TRY IT: Copy out the entries below exactly as they stand, but only from the line containing "with 4GB+ VRAM" through the line containing "for madmom compatibility)".

═════ DATASET RECORDS

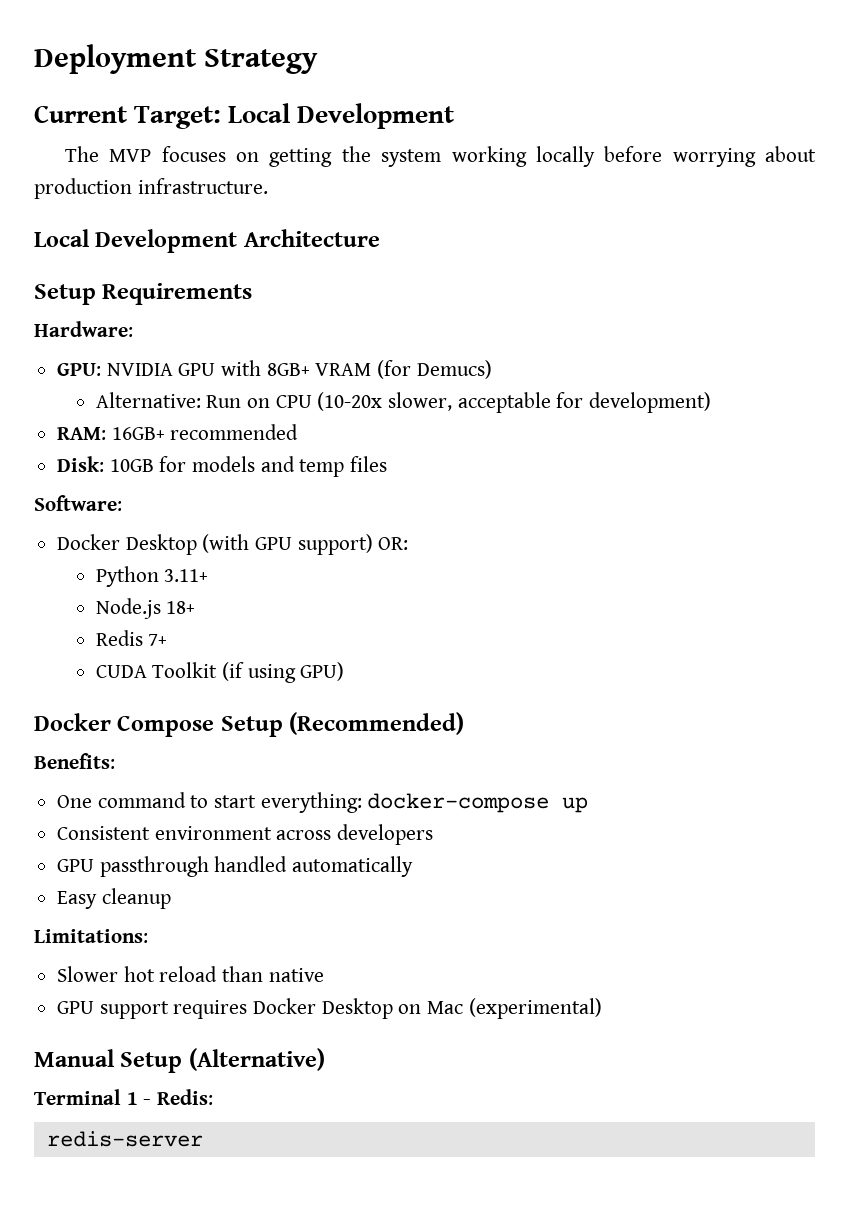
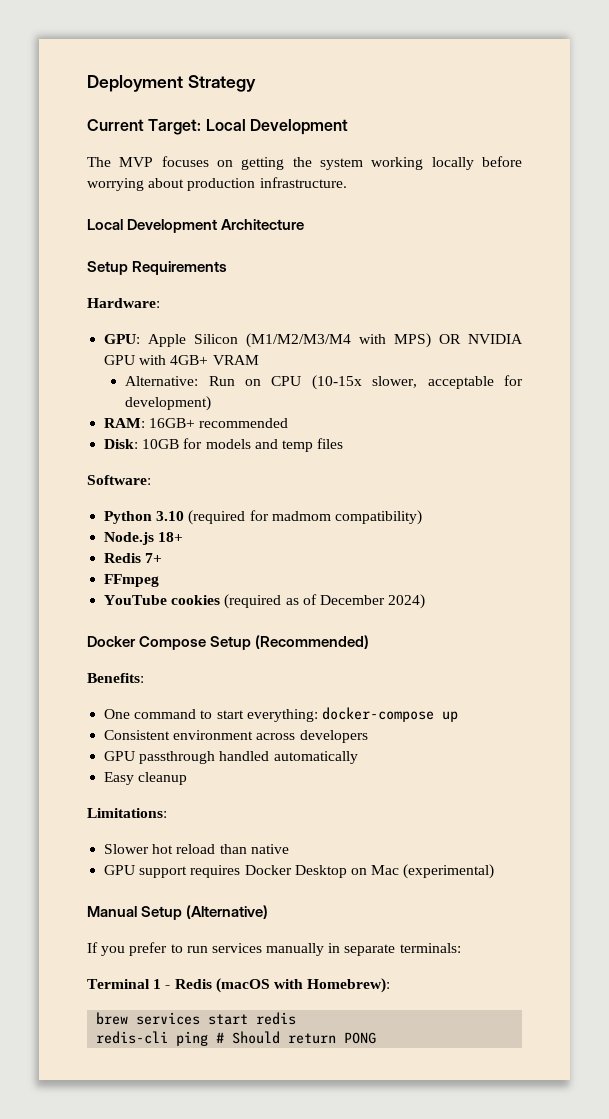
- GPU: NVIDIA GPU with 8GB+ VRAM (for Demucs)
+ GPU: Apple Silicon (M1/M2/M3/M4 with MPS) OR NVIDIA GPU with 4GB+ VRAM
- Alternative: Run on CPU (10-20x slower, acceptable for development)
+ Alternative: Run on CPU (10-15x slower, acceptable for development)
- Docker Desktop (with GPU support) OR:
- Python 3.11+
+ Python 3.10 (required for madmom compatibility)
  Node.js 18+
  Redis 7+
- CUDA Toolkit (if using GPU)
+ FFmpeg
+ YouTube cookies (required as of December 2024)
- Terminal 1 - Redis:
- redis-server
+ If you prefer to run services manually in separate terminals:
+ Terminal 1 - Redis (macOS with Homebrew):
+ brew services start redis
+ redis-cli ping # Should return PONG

══════════
═════ DATASET RECORDS

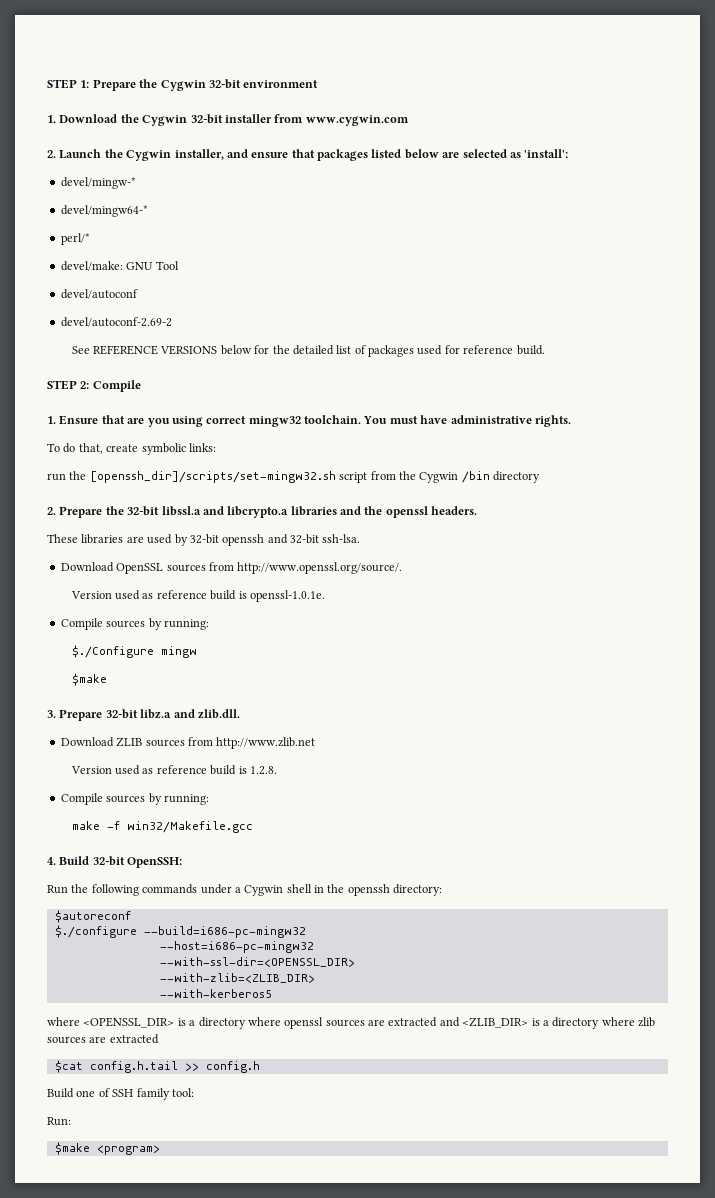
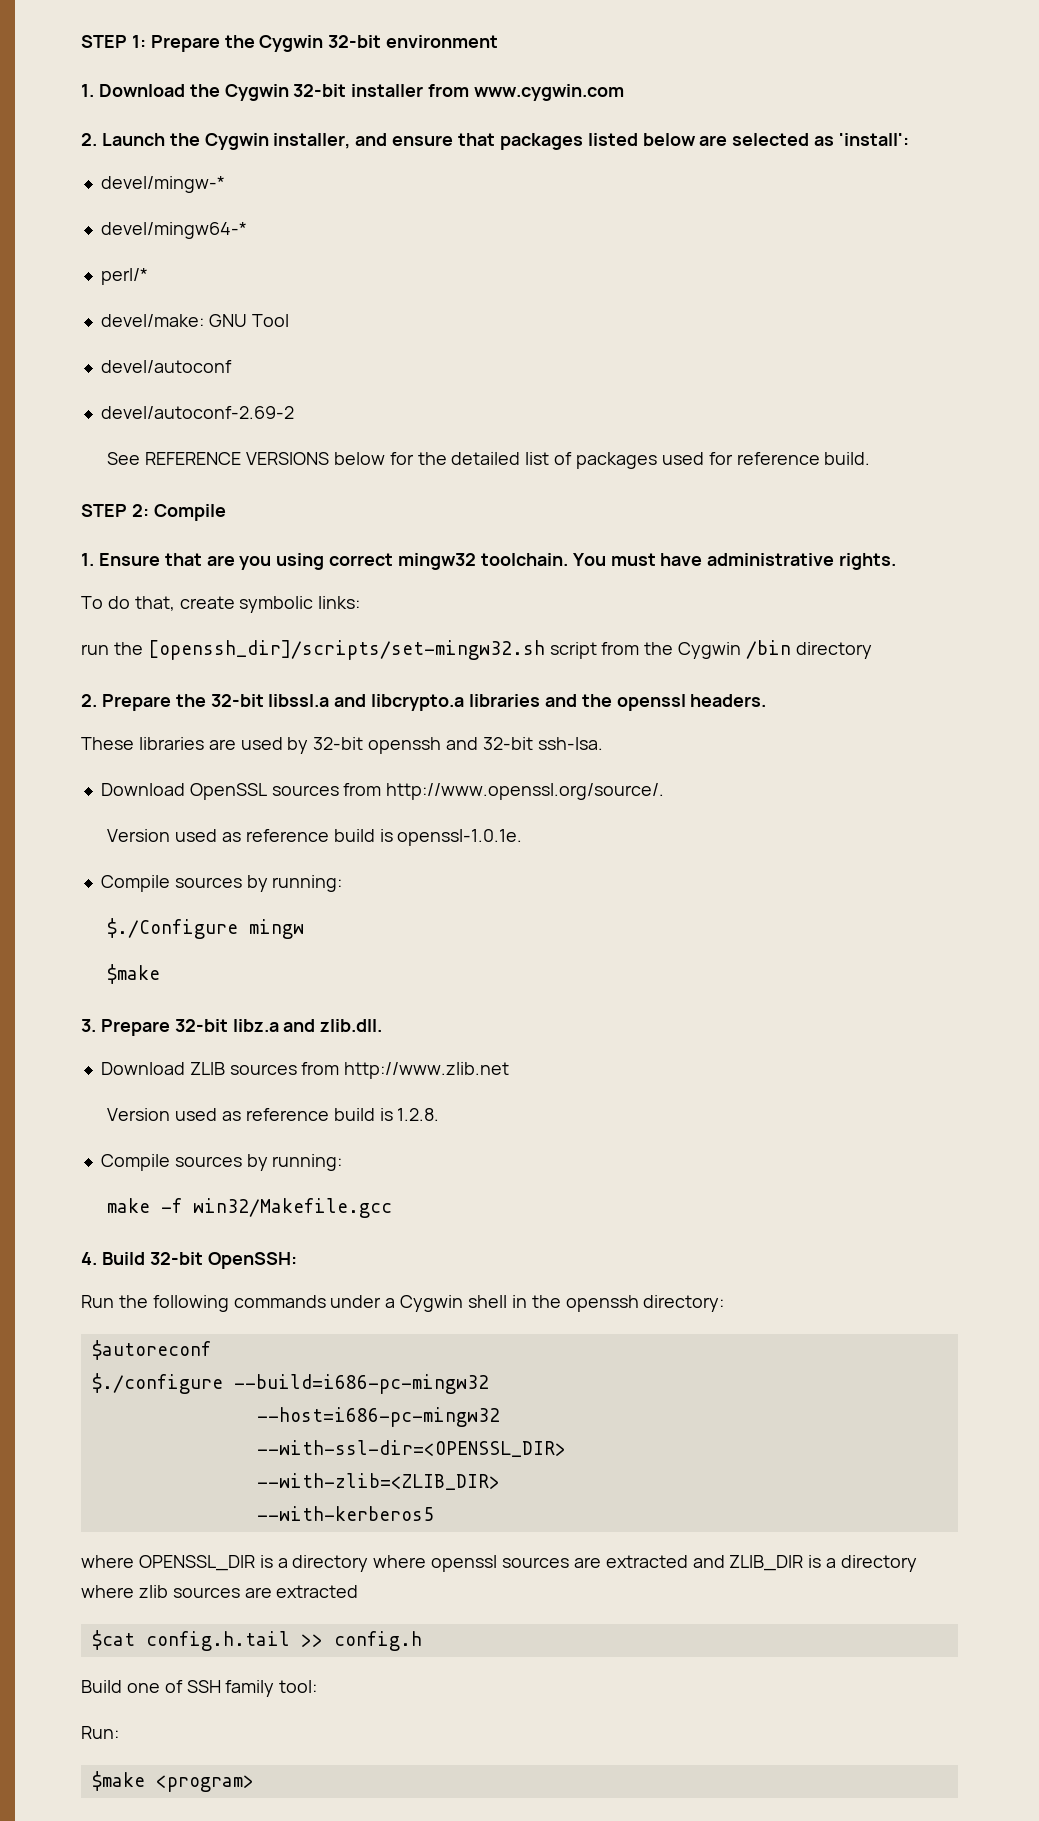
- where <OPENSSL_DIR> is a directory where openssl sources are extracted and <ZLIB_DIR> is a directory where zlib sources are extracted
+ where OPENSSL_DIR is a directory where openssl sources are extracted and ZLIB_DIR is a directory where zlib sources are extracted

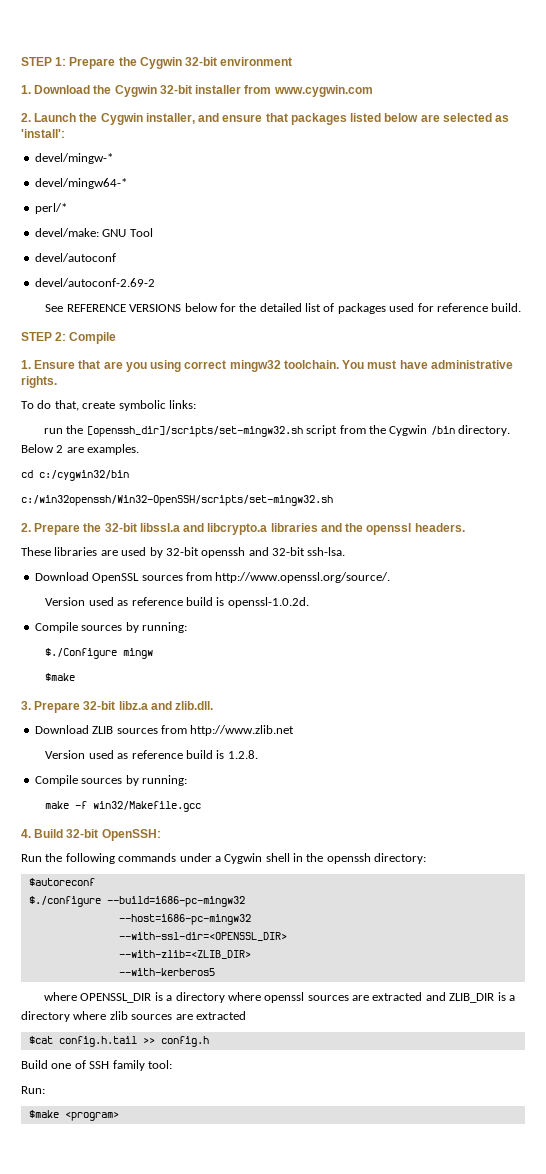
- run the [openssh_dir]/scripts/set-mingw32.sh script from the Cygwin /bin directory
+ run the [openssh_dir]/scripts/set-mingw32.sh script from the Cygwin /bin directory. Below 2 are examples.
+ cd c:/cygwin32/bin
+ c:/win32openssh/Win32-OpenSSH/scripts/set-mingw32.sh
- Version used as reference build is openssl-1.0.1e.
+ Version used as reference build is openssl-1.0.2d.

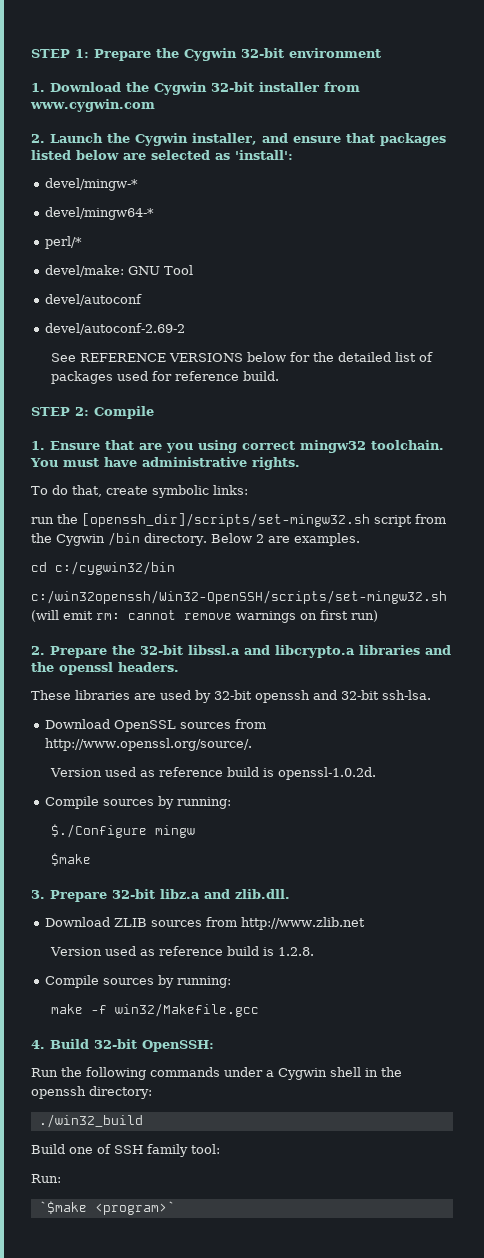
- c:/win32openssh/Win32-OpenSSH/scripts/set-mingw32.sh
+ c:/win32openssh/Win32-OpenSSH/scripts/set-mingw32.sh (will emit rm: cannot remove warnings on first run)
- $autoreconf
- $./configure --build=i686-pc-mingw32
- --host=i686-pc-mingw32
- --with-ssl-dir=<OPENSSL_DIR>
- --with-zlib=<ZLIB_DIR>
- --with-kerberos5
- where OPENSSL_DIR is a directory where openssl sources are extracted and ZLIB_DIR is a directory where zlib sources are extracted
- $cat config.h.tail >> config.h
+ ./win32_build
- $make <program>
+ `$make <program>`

══════════

YOUR RESPONSE:
+ GPU: Apple Silicon (M1/M2/M3/M4 with MPS) OR NVIDIA GPU with 4GB+ VRAM
- Alternative: Run on CPU (10-20x slower, acceptable for development)
+ Alternative: Run on CPU (10-15x slower, acceptable for development)
- Docker Desktop (with GPU support) OR:
- Python 3.11+
+ Python 3.10 (required for madmom compatibility)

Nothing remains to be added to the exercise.